(1) Lift heavy:- Make sure you are lifting heavy enough to complete only 6-8 reps. Do not overdo your self, you are going to injure your self, you are going to injure your self-while performing the exercise. And that is exactly what we do not happen.
(2) Cooldown:- After every workout takes cool down by performing low-intensity cardio device you wish from the gym.
(3) Consume vitamins and minerals:- Vitamins are important for every bodybuilder. Make sure you buy yourself multi-vitamins from the store, they are not expensive.
(4) Stretch:- Stretching is good for your body. This way you loosen up your muscle from the physical tension you have put them in during the workout in the gym. Do not over-do it, you can easily injure yourself while you are stretching.
(5) Eat simple carbs after your workout:- Make sure you consume simple carbohydrates after your workout and then drink a protein shake. If you do not do this and the only consume protein after your exercises, you are not going to put on mass, because of the sake that you are going to drink is going to be used for energy, and protein is the worst source of energy.
(6) Get a Spotter:- invite a friend or ask someone from the gym to spot you. They will give you some help with the last one or two reps. This will boost your muscle gains a lot, because of those two reps, in the end, are going to make your muscle explode.

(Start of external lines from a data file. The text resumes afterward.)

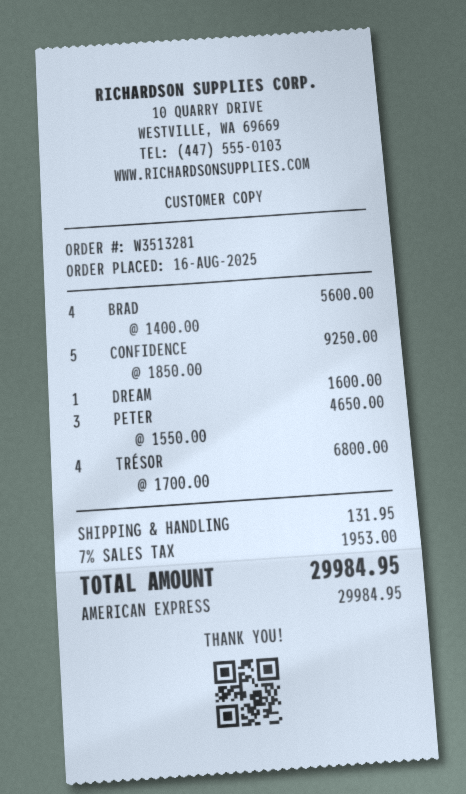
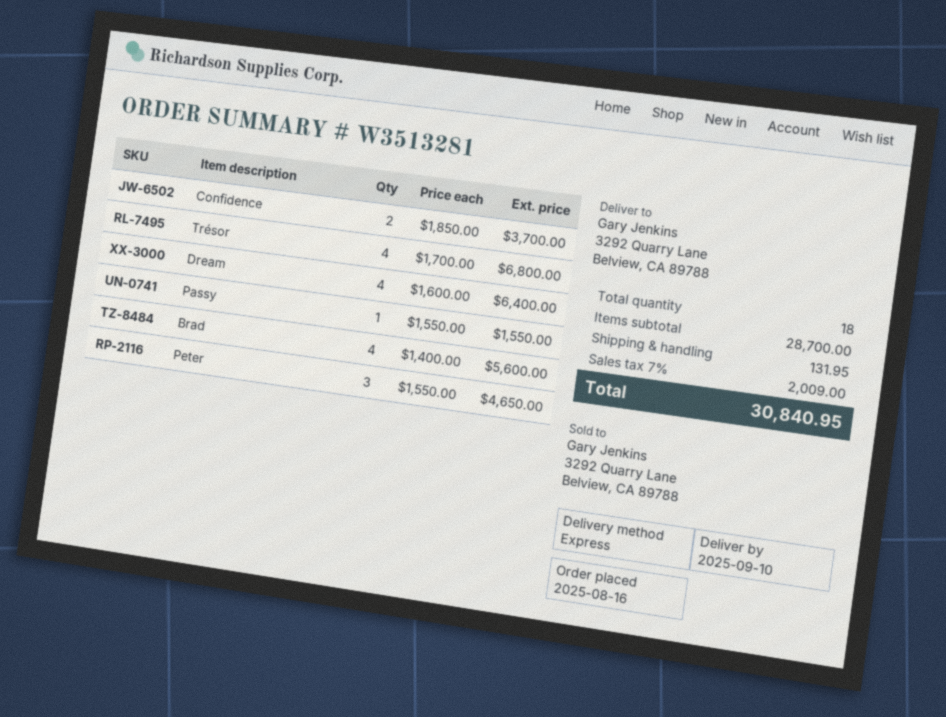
CONFIDENCE: 5 x 1850.00 = 9250.00 -> 2 x 1850.00 = 3700.00
DREAM: 1 x 1600.00 = 1600.00 -> 4 x 1600.00 = 6400.00
Passy: none -> 1 x 1550.00 = 1550.00
tax: 7% = 1953.00 -> 7% = 2009.00
total: 29984.95 -> 30840.95

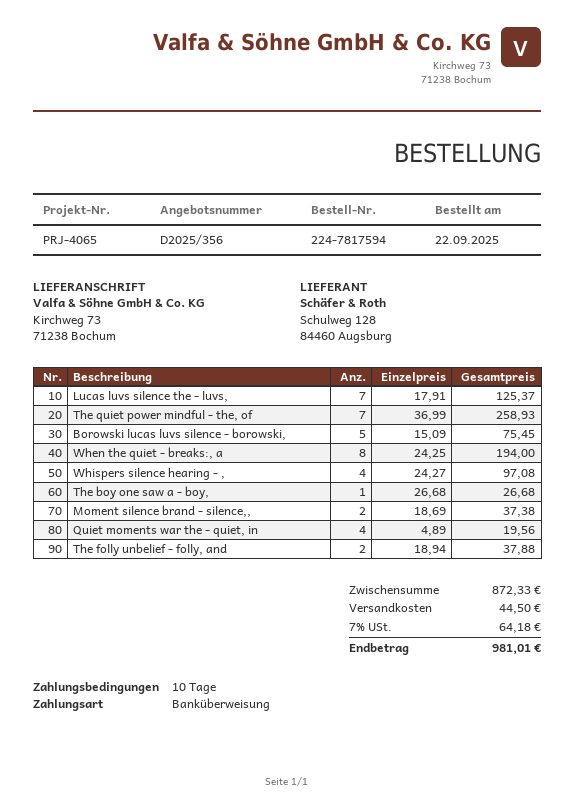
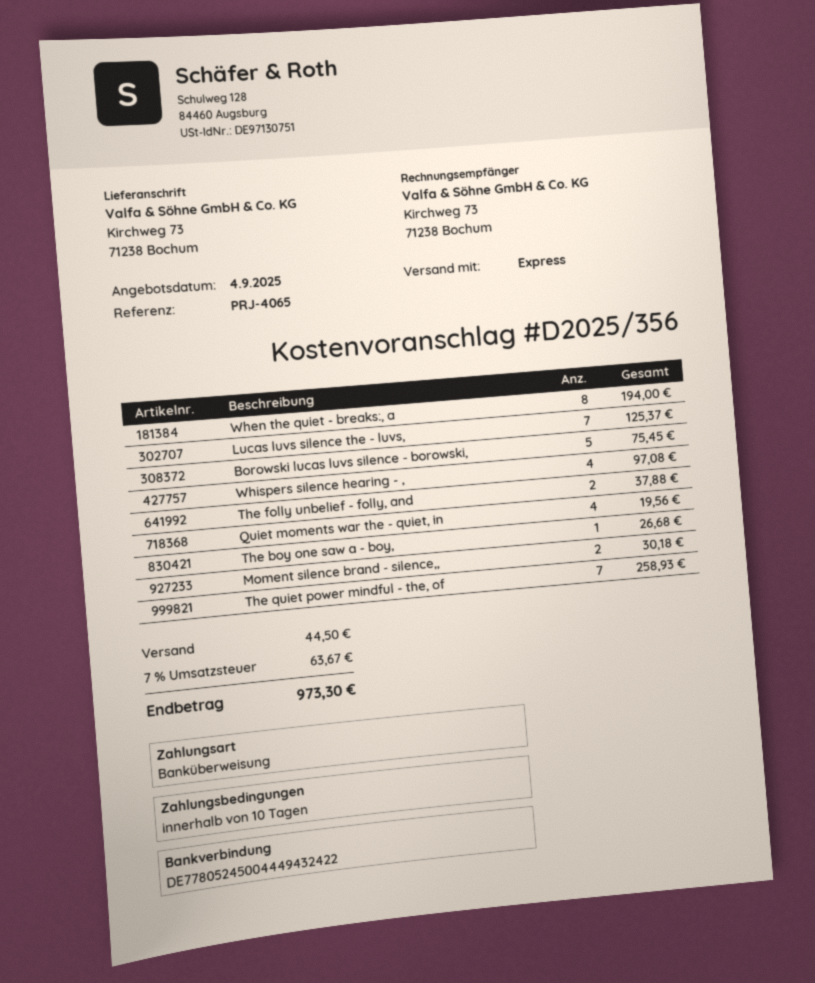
Moment silence brand - silence,,: 2 for 37.38 -> 2 for 30.18
tax: 7% = 64.18 -> 7% = 63.67
total: 981.01 -> 973.30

(7) Drink Water:- Drinking water will keep your muscles hydrated. Make sure that you drink up to 8 glasses of water a day. Water also increases your metabolism, which helps lower down fat gains.
(8) Warm-up:- Before proceeding with your workout make sure you have a 5-10 minute warm up. Walk or have a ride on a bike in the gym just to make blood start moving in your body. Of course, warm up the muscle that you are going to use in the workout.
(9) Rest:- Rest is very important if you are trying to gain muscle or lose fat and if you do not rest enough you are most definitely going to fail to try. While you give your body some time to rest you are allowing your muscle to recover and be ready to be used in a workout again. Make sure that you give each muscle group at least 6 days to recover before being used again.
(10) Put on Headphones:- During the exercise put on headphones and isolate yourself from everybody in the gym, except the spotter. Put on some motivating music and start working hard. This small motivation coming from your headphone will healp you do more sets and lift heavier.